Instances are a faster way to work, you don't need to tweak every pillar in a room, just instance one pillar and copy and paste. Variety can be added later with the reskin option. Instancing is about blocking out a room with prefabs and then going back adding detail where it is needed. Plus with the rotation and scale options that should be plenty of variety. 
 
if you want to keep tweaking instances to fit every situation then you are thinking about instances the wrong way.

huh?
the whole point is so you can make something and later change it and all the instances reflect that change.
that's what i was saying in my post.
if you had pillar1 used in your entire map, you might be making a new room with pillar1 and decide you want to change pillar1 to better suit the new room.
you do that and now you can check how the new pillar1 looks in all the old areas.
if it sucks, yes, you make a new pillar2, otherwise you keep the changes to pillar1. 
Czg 
Having arbitrarily rotated geometry all over the place in Q1 is a bad idea because it will go on to make a mess of the bsp tree.

Is arbitrary rotation any worse than if someone just went a bit hog wild with the 3-point clipper? I mean it's just planes at funny angles surely, which is all the 3-point clipper produces... 
 
yes and no...

if you use the clipper so that the vertices of the edges it's creating are off the grid, you will probably get some rounding problems, the same way as if you just rotated a brush but didn't fix vertex positions.
but this doesn't always happen. sometimes off grid vertices don't bother the compiler at all.
i'm not quite sure why though, sorry. 
 
Yeah, but I think focusing on this is a mistake. Yes, people can create bad geometry with an instancing function. So what? :)

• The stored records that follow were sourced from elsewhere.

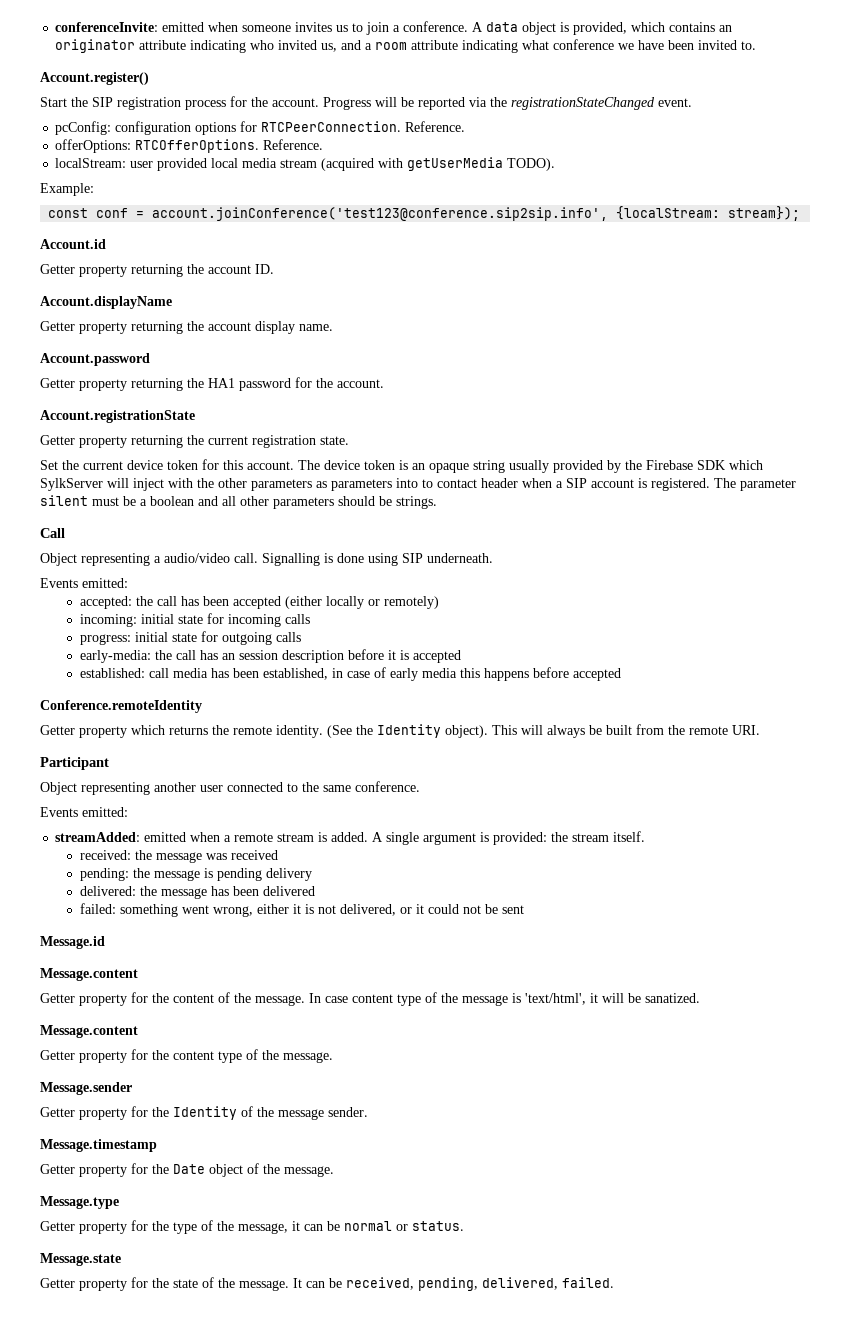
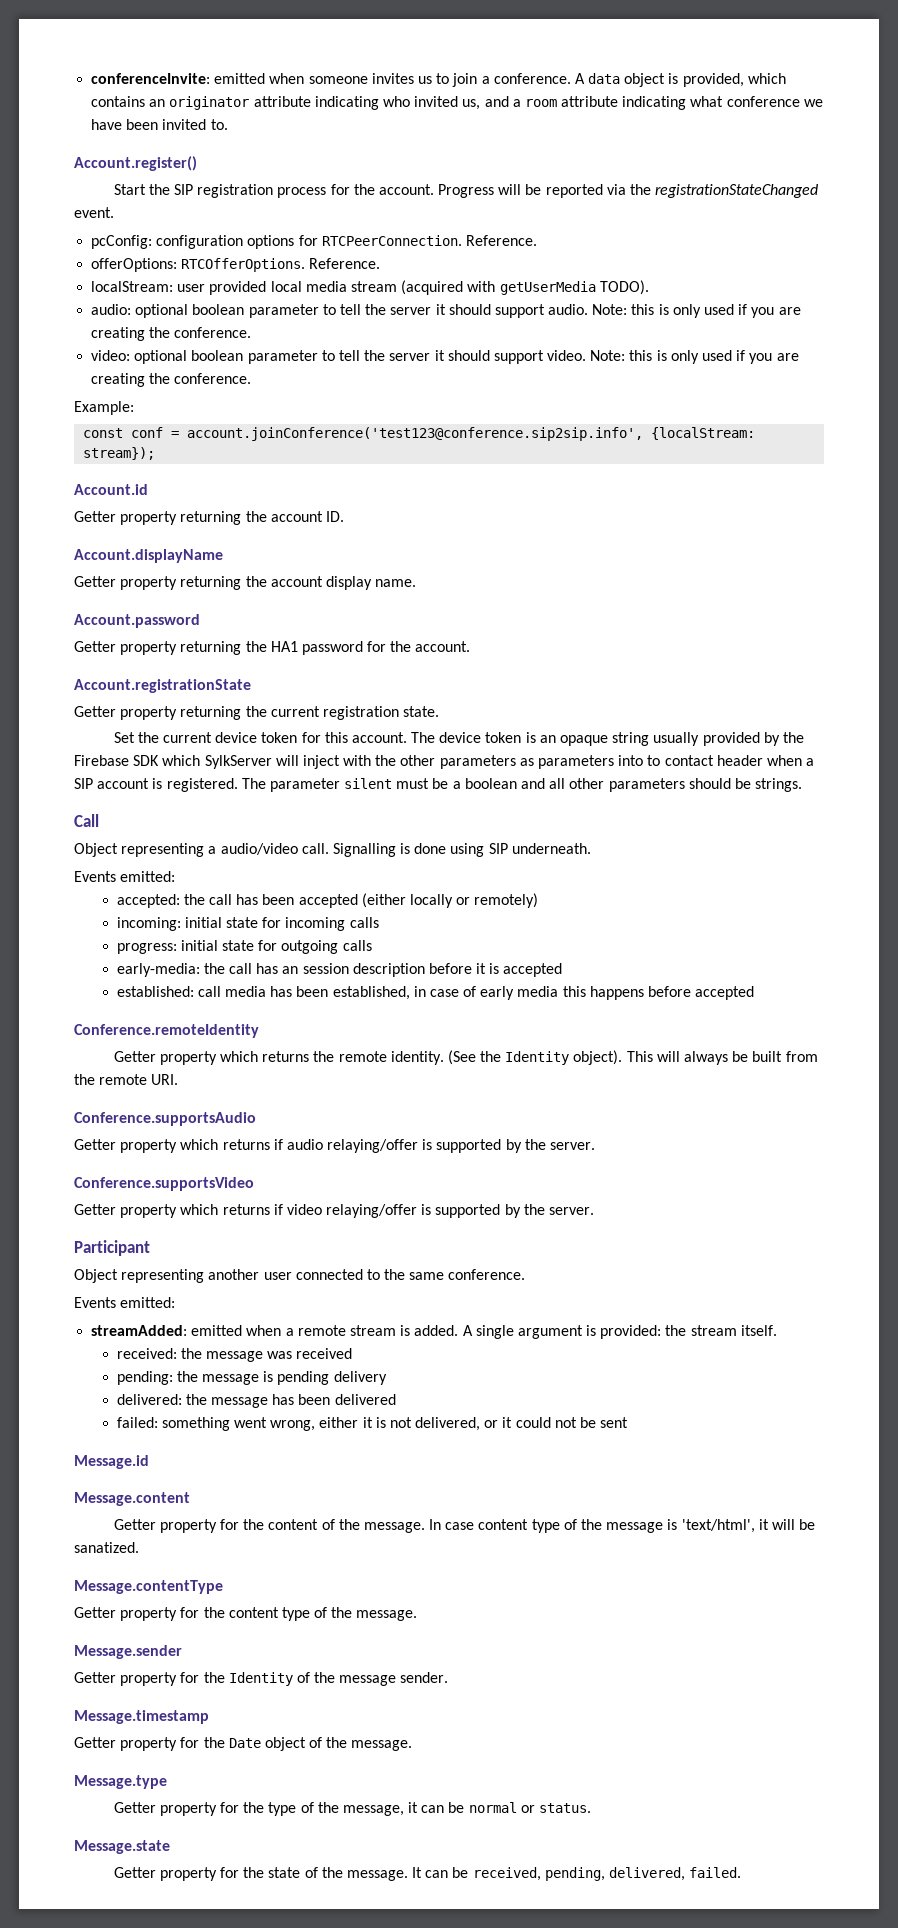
+ audio: optional boolean parameter to tell the server it should support audio. Note: this is only used if you are creating the conference.
+ video: optional boolean parameter to tell the server it should support video. Note: this is only used if you are creating the conference.
+ Conference.supportsAudio
+ Getter property which returns if audio relaying/offer is supported by the server.
+ Conference.supportsVideo
+ Getter property which returns if video relaying/offer is supported by the server.
  In case content type of the message is 'text/html', it will be sanatized.
- Message.content
+ Message.contentType

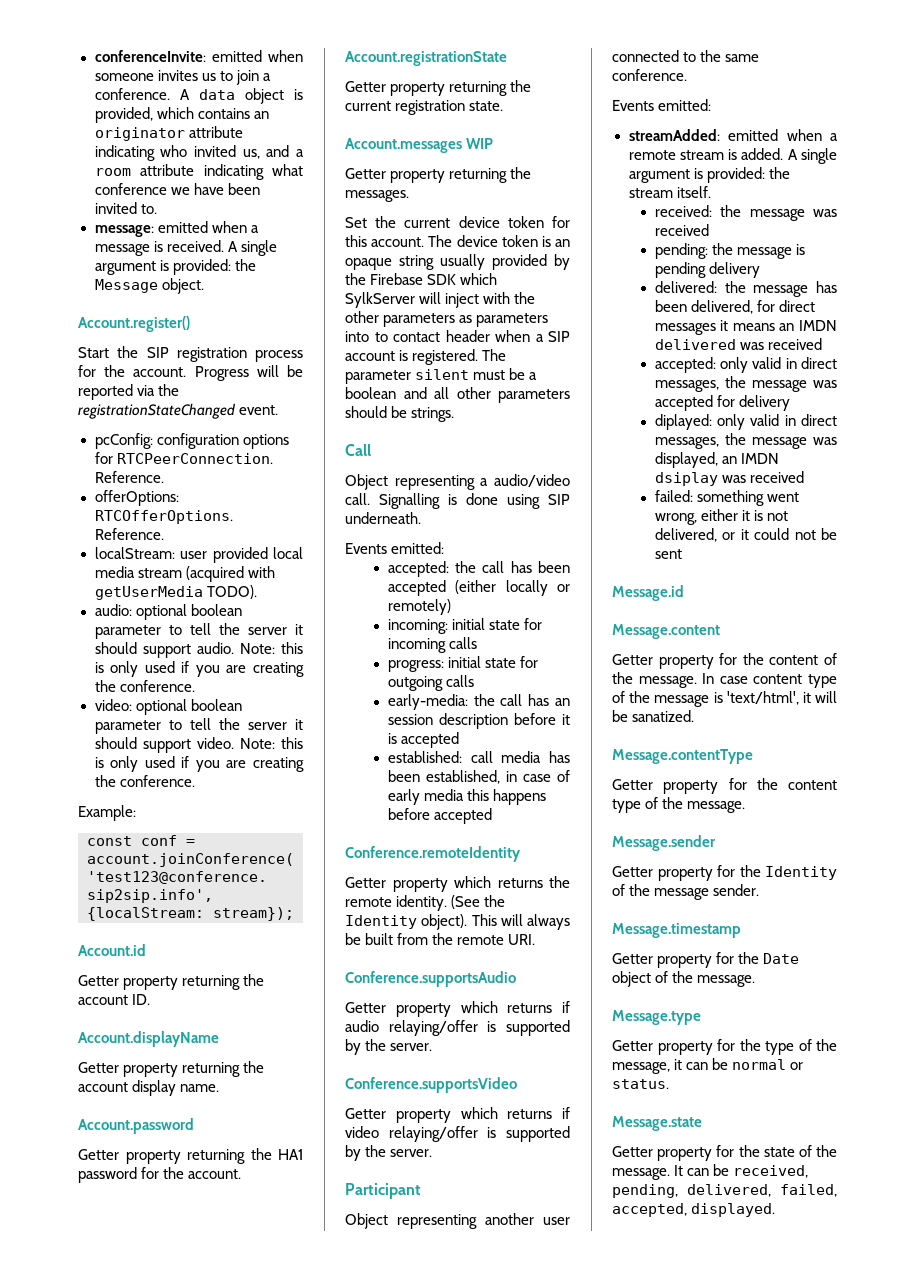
+ message: emitted when a message is received. A single argument is provided: the Message object.
+ Account.messages WIP
+ Getter property returning the messages.
- delivered: the message has been delivered
+ delivered: the message has been delivered, for direct messages it means an IMDN delivered was received
+ accepted: only valid in direct messages, the message was accepted for delivery
+ diplayed: only valid in direct messages, the message was displayed, an IMDN dsiplay was received
- It can be received, pending, delivered, failed.
+ It can be received, pending, delivered, failed, accepted, displayed.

Solution : "Don't do that" 
Interesting 
I have been experimenting with turning off netradiant's "snap planes to integer grid" option so the plane coords get written to the .map as floats, then taking a multi-brush structure, rotating it at a funny angle, then compiling with aguire's txbsp, which handles floats in the .map file.

Results are pretty good so far - faces get merged on the rotated stuff where you expect them to, I can't see any cracks between the brushes, and I can't see any visible downsides yet. That said, I have not tried this on a large scale.